Former U.S. President Jimmy Carter gave a mixed message when he spoke directly to the Cuban people on May 14.

Speaking live and uncensored on Cuban state television, Carter urged Cuba to join "the community of democracies," explained human rights as defined by the United Nations Universal Declaration of Human Rights, and revealed the existence of a petition signed by more than 11,000 Cubans that calls for a national referendum on guarantees of human rights and civil liberties.

Yet Mr. Carter also suggested the United States lift its principled embargo on trade with the regime of dictator Fidel Castro as a goodwill gesture to restore relations.

He qualified the plea by saying the embargo has not caused Cuba's economic woes, but he stopped short of identifying the real culprit-communism. He also stopped short of condemning Cuba as a sponsor of terrorism that facilitates links between this hemisphere's subversive groups and international terror organizations such as the Irish Republican Army (IRA).

And he naively accepted Castro's assurances that the regime has not engaged in biological weapons research or transferred such technology, despite statements by a former Cuban biotechnology expert that it had sold its expertise to Iran.

Leaving those issues aside, the embargo remains one of the few instruments the United States has that can promote change on the island. Critics claim it has produced no results, but then, 43 years of commercial relations between the regime and other nations around the world hasn't produced much change either. That's because commerce is possible only with the state, since private enterprise is illegal in Cuba.

More to the point, now is not the time to lift sanctions. Castro's Cuba-low on cash-finally seems to be running out of lenders as well. Soviet subsidies to the island nation dried up in 1991 with the fall of the Soviet Union. Since then, Castro has survived by purchasing on credit wherever he could. But last September, France reportedly halted $175 million in trade when Cuba failed to pay for commodities purchased in 2000, and other governments and foreign companies have frozen accounts as well.

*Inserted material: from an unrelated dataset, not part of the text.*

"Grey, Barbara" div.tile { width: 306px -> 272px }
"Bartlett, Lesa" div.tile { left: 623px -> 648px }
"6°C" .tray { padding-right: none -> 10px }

His economy, lacking a market and free enterprise to generate income, is unable to make good on the arrears. The government's main export is sugar, but inefficient cultivation and distribution policies keep it from competing in the world market. Last year, Cuba's central bank reported a balance of payments deficit of $687 million and an overall foreign debt of $11 billion.

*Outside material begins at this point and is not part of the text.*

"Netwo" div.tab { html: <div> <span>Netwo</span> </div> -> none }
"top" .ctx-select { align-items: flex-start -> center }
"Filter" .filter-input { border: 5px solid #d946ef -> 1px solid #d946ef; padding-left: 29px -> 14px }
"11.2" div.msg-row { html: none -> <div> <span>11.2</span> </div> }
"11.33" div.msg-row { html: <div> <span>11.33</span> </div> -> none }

The U.S. embargo limits commerce with Cuba's unelected leaders, who confiscated property owned by U.S. citizens now worth about $7 billion. Those limits should remain in place until the regime enacts democratic reforms, agrees to respect human rights and releases its political prisoners. If the United States eases the sanctions, such changes definitely won't take place.

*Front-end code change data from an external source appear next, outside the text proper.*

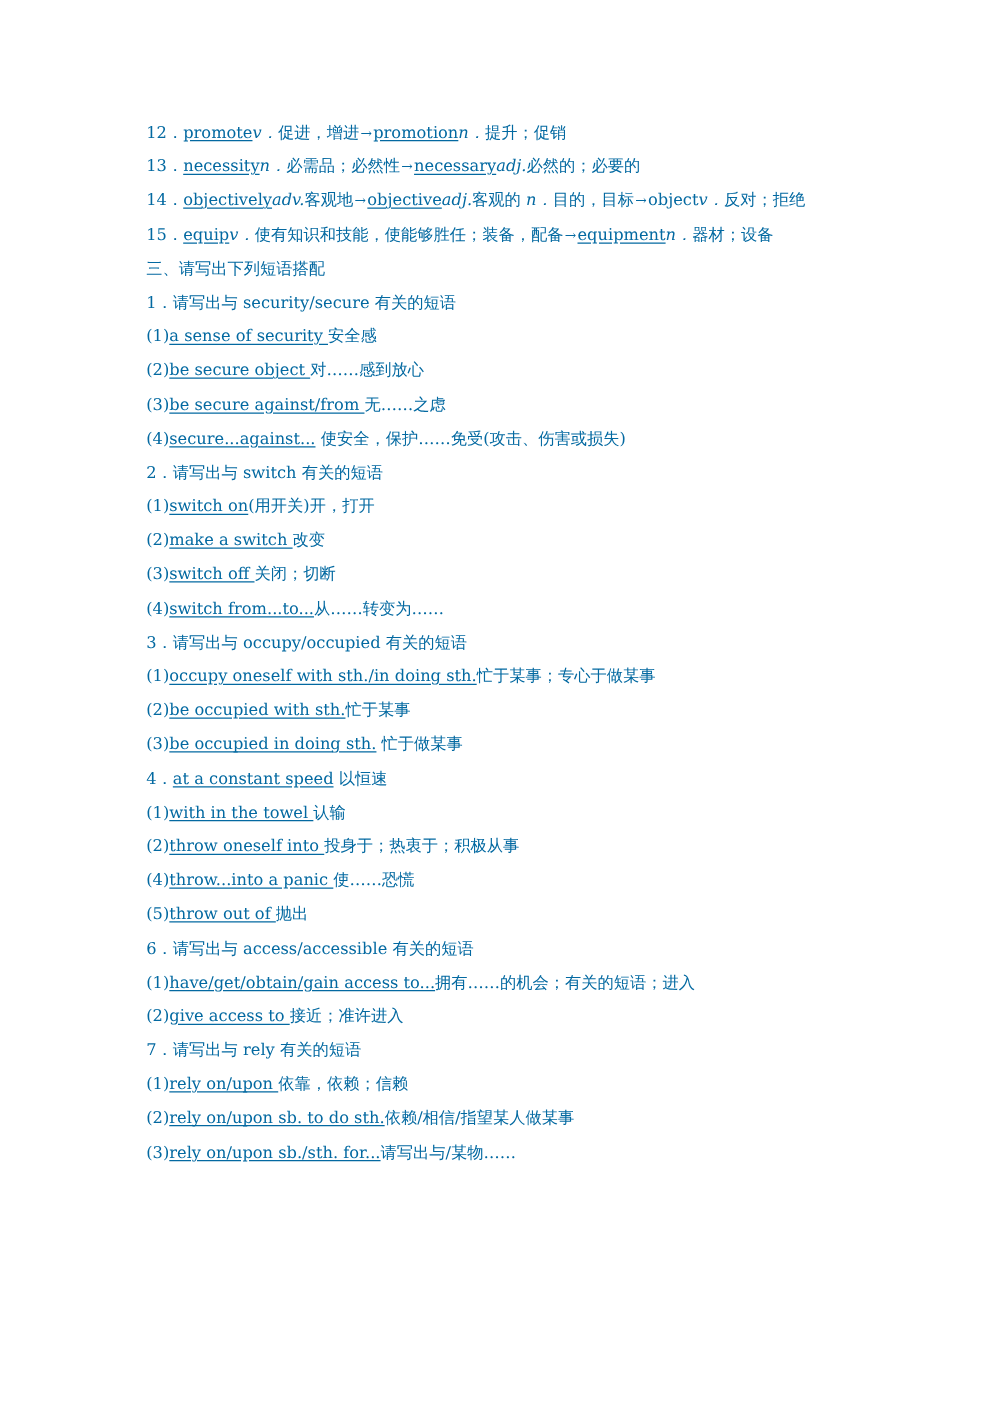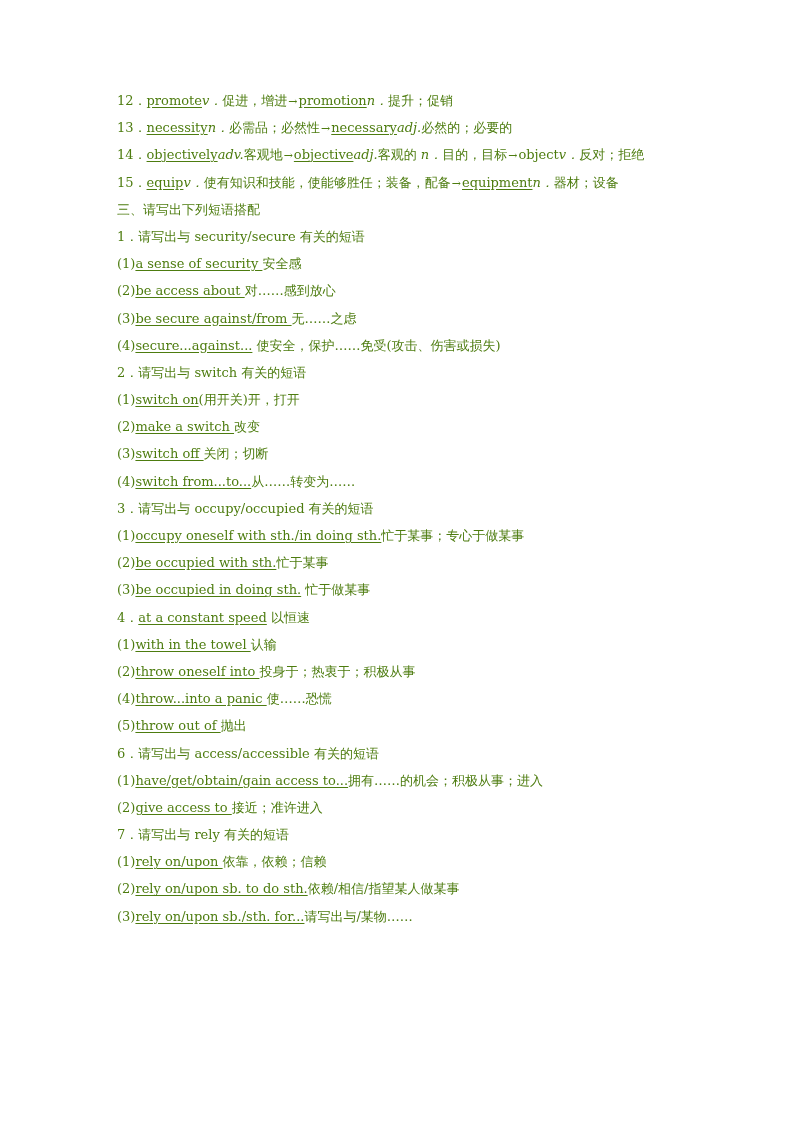"12．promotev．促进，增进→promotionn．提升；促销" .line { color: #4d7c0f -> #0369a1; line-height: 15px -> 28px }
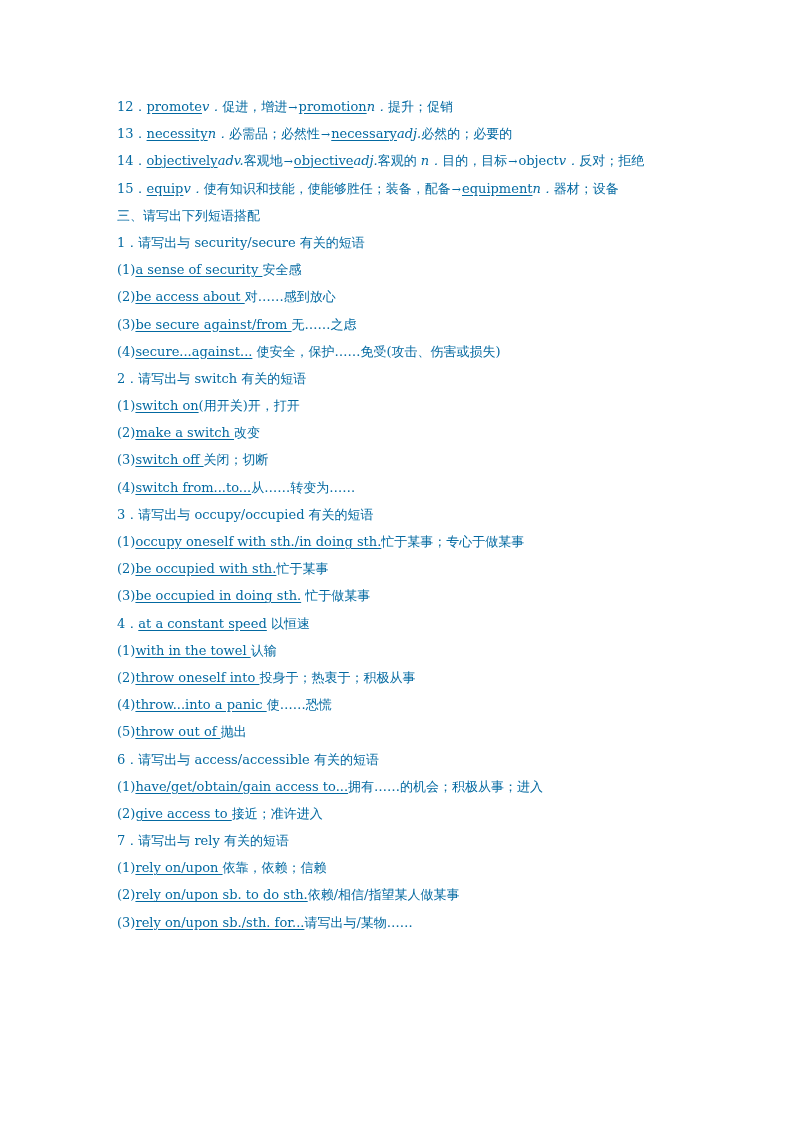"be access about" span.u { text: access about -> secure object }
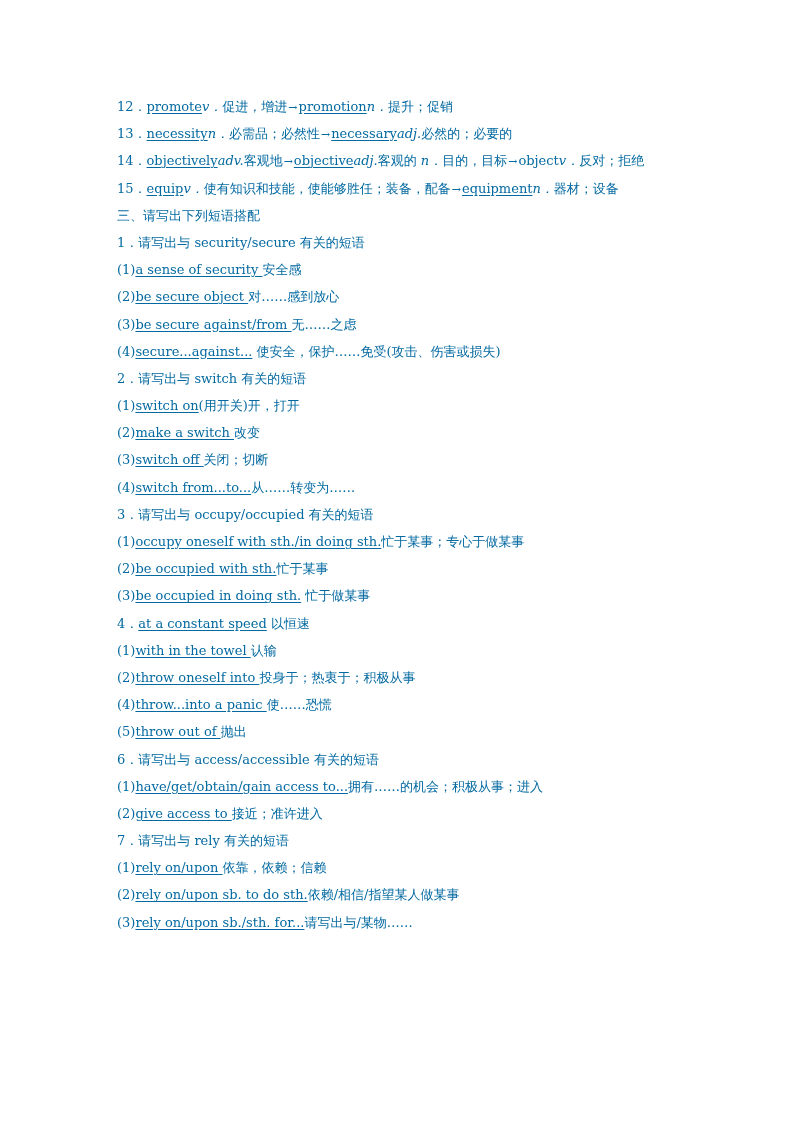"拥有……的机会；积极从事；进入" span { text: 积极从事 -> 有关的短语 }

If Castro wants money, he should do the right thing: Enact democratic reforms and agree to respect human rights. Meanwhile, the United States can encourage an eventual Cuban transformation by expanding contact with Castro's captives and offering a combination of carrots and sticks to nudge the regime toward freedom of choice. To that end, the Bush Administration should:

  • Support legislation that will allow U.S. citizens to give money to Cuban victims of repression, self-employed Cubans and the island's independent non-governmental organizations.
  • Authorize scholarships for Cuban students to attend universities in democracies throughout the hemisphere.
  • Promote U.S. and multilateral microenterprise credits for independent, self-employed Cubans and independent Cuban businesses when they are allowed.
  • Maintain "cash and carry" sales policies for food and medicine until the state permits independent enterprise and adopts free-market reforms, but expand the list of exportable goods to include farm machinery and soft goods, such as clothing and household products.
  • Permit joint U.S.-Cuban ventures, and ease U.S. travel restrictions when Cuba provides market access, ends state monopolies and enacts labor reforms. U.S. companies should be able to employ whoever they wish, and Cubans should be able to work for anyone they please, receive fair market compensation, form their own unions and purchase the goods and services their employers provide.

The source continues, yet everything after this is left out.